The Pac-10 was 7-0 against those four conferences this year. Subtract those games and the Pac-10 record is reduced to 14-9 (60.87 percent). Against BCS teams only, the Pac-10 is 8-7, 53 percent. Perhaps using those figures is a more accurate representation of how strong the Pac-10 is.
One caveat: those 15 games against BCS opponents represent 50 percent of their non-conference games, ranking first in all BCS conferences. (Source: Colley’s Bias Free College Football Rankings)
An SEC Schedule Analysis
The SEC, on the other hand, will have Alabama playing in the national title game, had two of the top three ranked teams nationally, and can boast the best non-conference record in college football. Are they the top conference? How has SEC scheduling contributed to their success?
SEC teams do not schedule many BCS opponents—they constitute 29 percent of their non-conference games. That ranked as fifth of the six BCS conferences, exceeding only the Big 12’s paltry 23 percent.
The SEC prefers conference competition against the FCS (11 games), Sunbelt (10), C-USA (six), MAC (four), and ACC (seven). The SEC record against the FCS, Sunbelt, C-USA, and MAC is 30-1. Subtract those games, as we did with the Pac-10, and their record is 12-6 (67 percent). Against only BCS opponents, the SEC still had an admirable 10-4 record (71.4 percent)—5-2 against the ACC and 5-2 in games against the other four BCS conferences.
One fact overlooked by the statistics is that SEC teams do not play many games outside their region. The ACC provides natural rivals to some SEC teams with teams also located in the Deep South. Similarly, the Pac-10 plays Mountain West and Western Athletic conferences and the Big 10 schedules the MAC.
In fact, of those 14 non-conference BCS games in 2009, SEC teams played only three games outside of the Deep South—LSU vs. Washington, Georgia vs. Oklahoma St., and a neutral site game between Arkansas and Texas A&M in Dallas (about a 260 mile drive for Arkansas). The SEC’s record was 2-1.

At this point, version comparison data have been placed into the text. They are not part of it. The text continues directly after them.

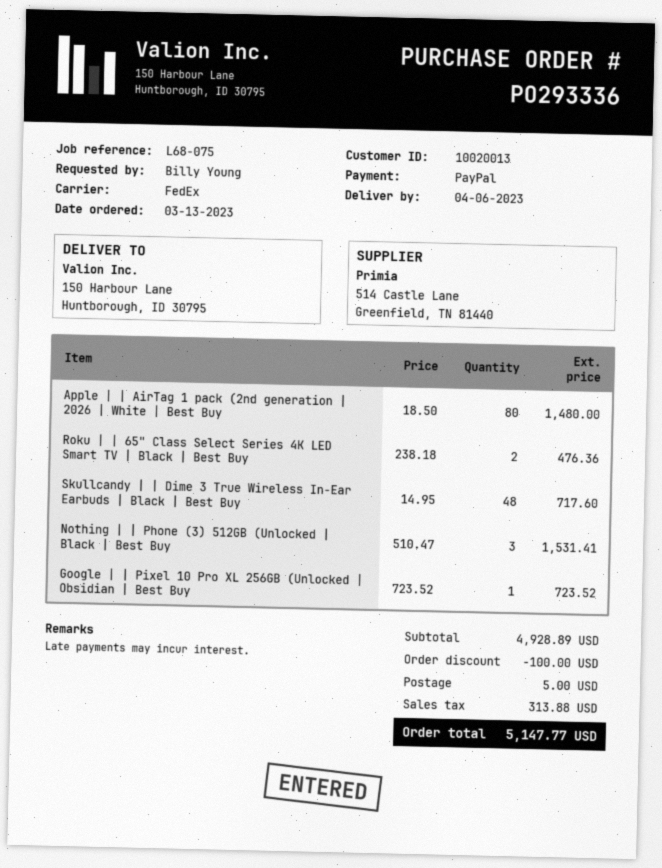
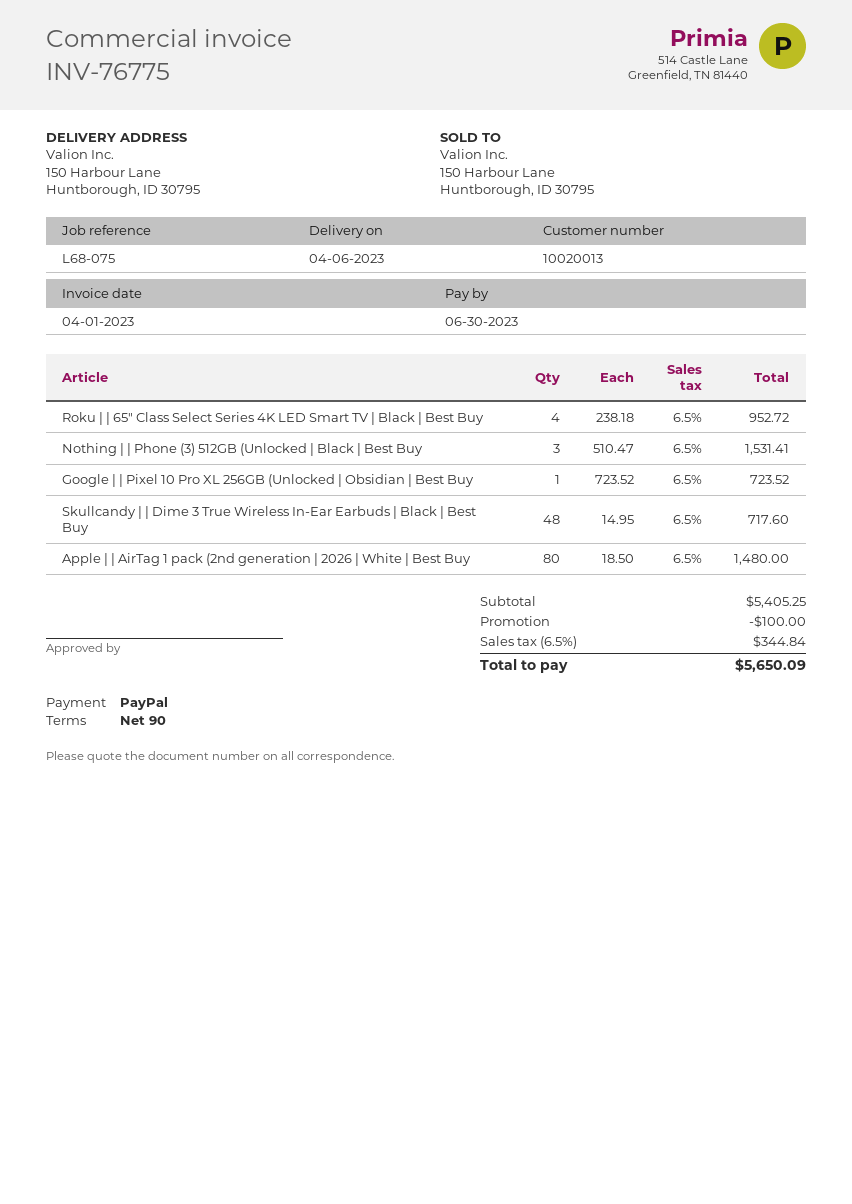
Roku | | 65" Class Select Series 4K LED Smart TV | Black | Best Buy: 2 x 238.18 = 476.36 -> 4 x 238.18 = 952.72
subtotal: 4928.89 -> 5405.25
shipping: 5.00 -> none
tax: 313.88 -> 344.84
total: 5147.77 -> 5650.09

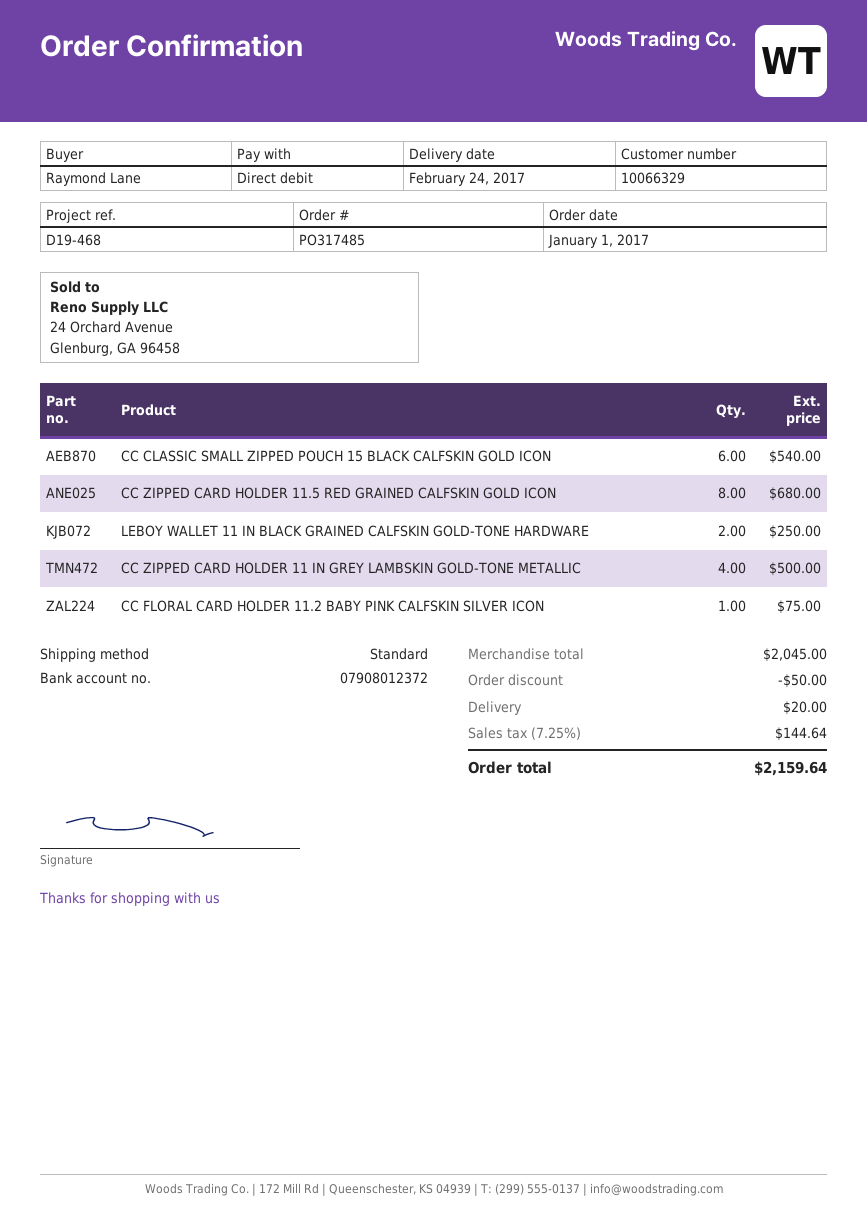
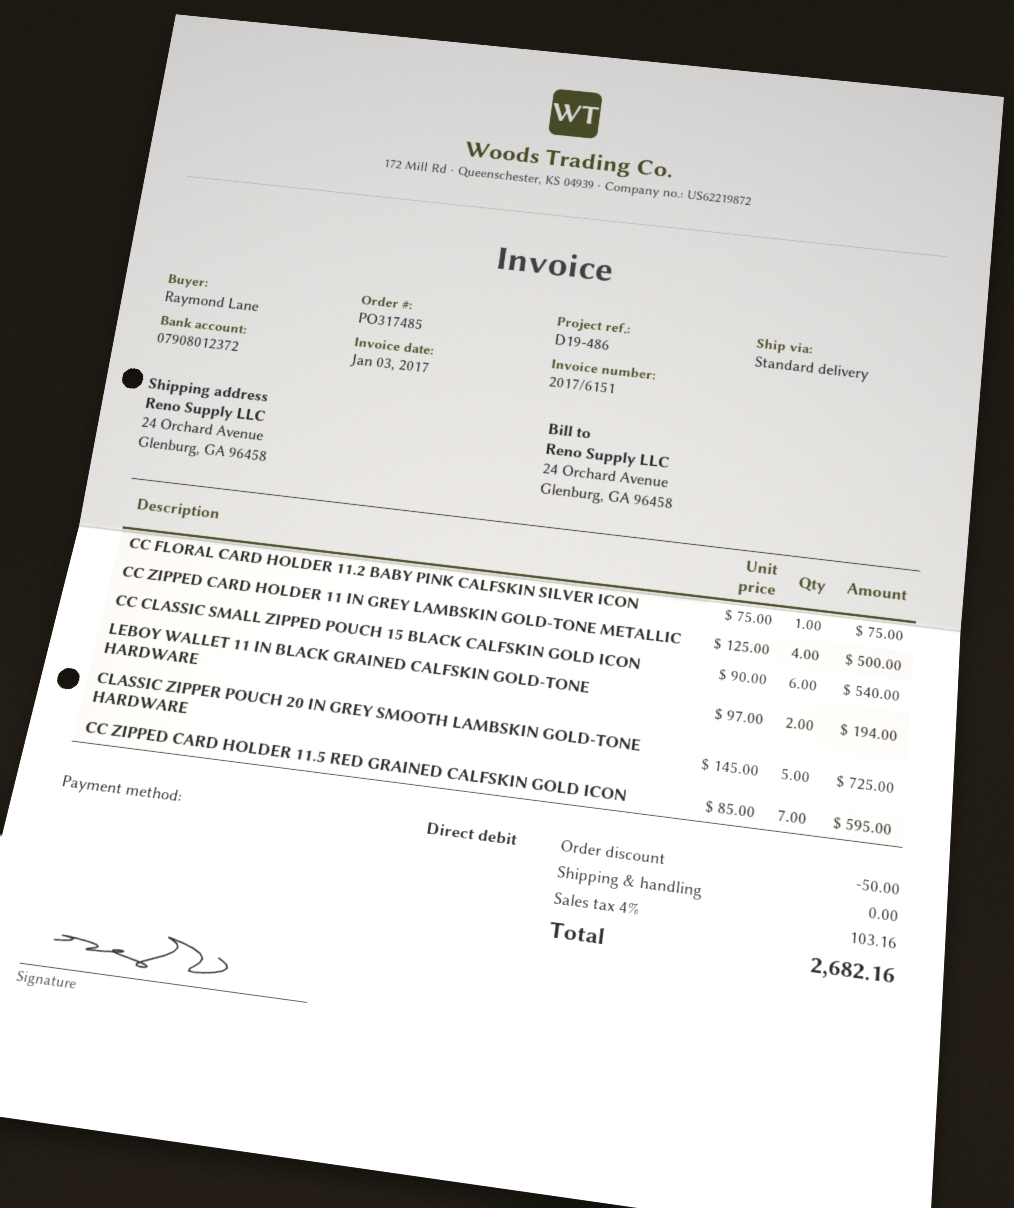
reference: D19-468 -> D19-486
CC ZIPPED CARD HOLDER 11.5 RED GRAINED CALFSKIN GOLD ICON: 8 for 680.00 -> 7 for 595.00
LEBOY WALLET 11 IN BLACK GRAINED CALFSKIN GOLD-TONE HARDWARE: 2 for 250.00 -> 2 for 194.00
CLASSIC ZIPPER POUCH 20 IN GREY SMOOTH LAMBSKIN GOLD-TONE HARDWARE: none -> 5 for 725.00
shipping: 20.00 -> 0.00
tax: 7.25% = 144.64 -> 4% = 103.16
total: 2159.64 -> 2682.16

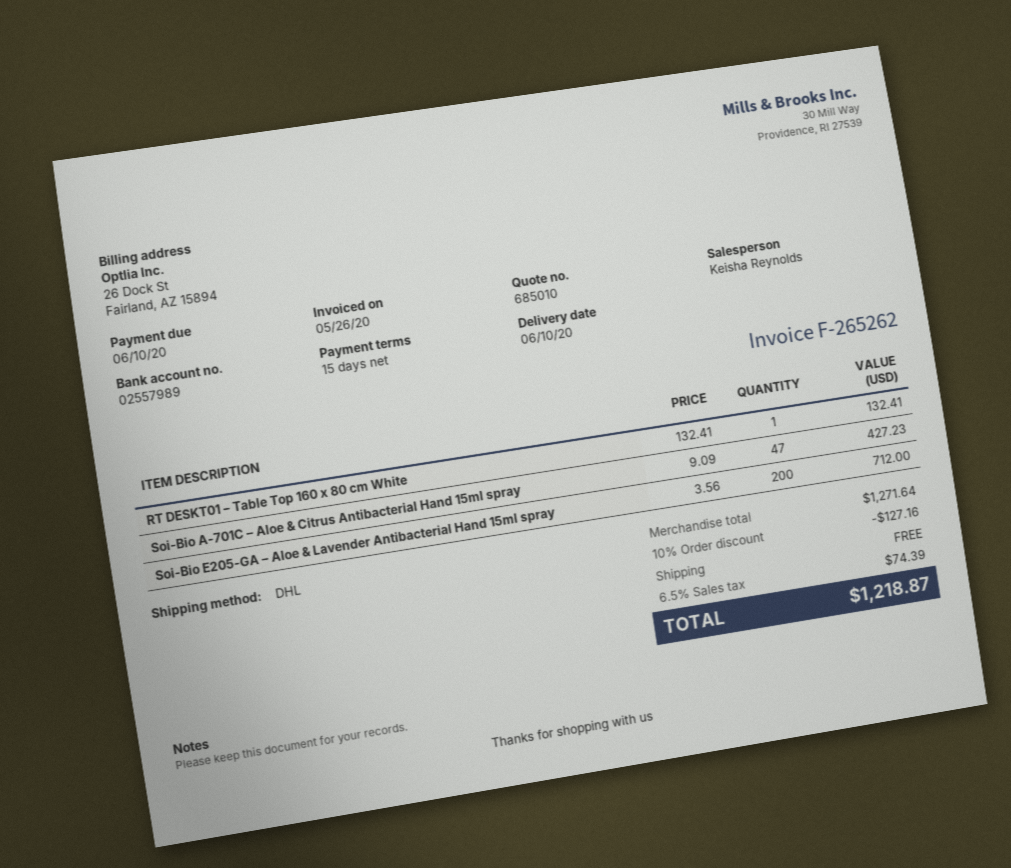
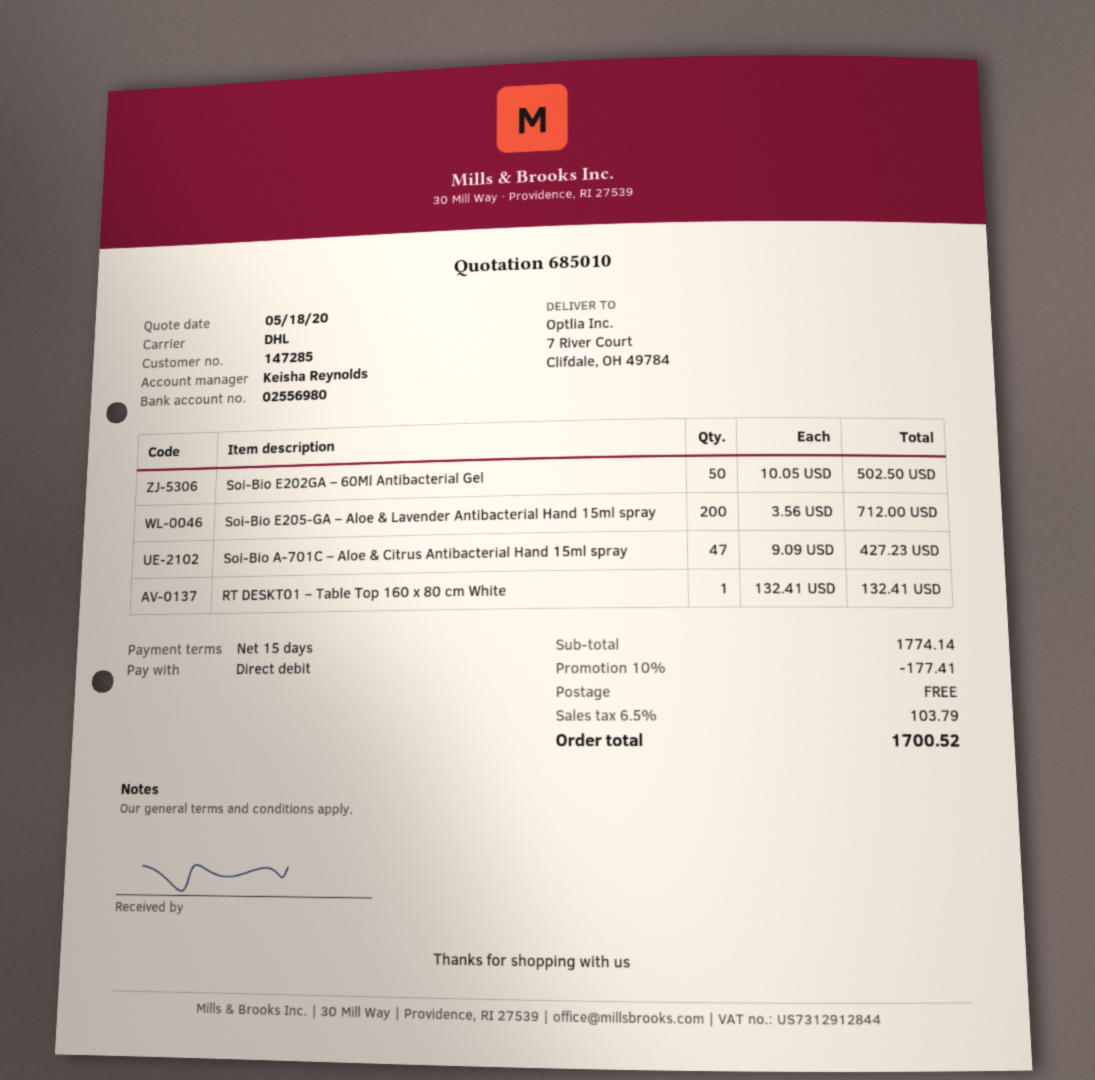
bank account: 02557989 -> 02556980
Soi-Bio E202GA – 60Ml Antibacterial Gel: none -> 50 x 10.05 = 502.50
subtotal: 1271.64 -> 1774.14
discount: 10% = 127.16 -> 10% = 177.41
tax: 6.5% = 74.39 -> 6.5% = 103.79
total: 1218.87 -> 1700.52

Out of 48 non-conference games only three games (6.25 percent) in 2009 were played outside of the Deep South!
SEC Against BCS Opponents Outside the South
Over the last five years, how many games do SEC teams play against BCS opponents outside of the Deep South? Not many. Over a span from 2005-'09, SEC teams played 17 regular season games outside of their region—or about seven percent of all non-conference games over the past five years. Their record in those games is not very good: 6-11 (35 percent).
That means that each of the 12 teams in the SEC only has to stray far from home to play a BCS opponent an average of 1.4 times in five years!
SEC Non-Regional Games Over Five Years
From 2005-'08, these non-conference, regular season, non-regional games were against BCS opponents. That habit changed in 2009 when non-BCS Rice, Miami (Ohio), and Army were added to away games with Texas A&M, Oklahoma State, and Washington. Four of those six games were wins. Vanderbilt lost at West Point and Georgia lost in Stillwater.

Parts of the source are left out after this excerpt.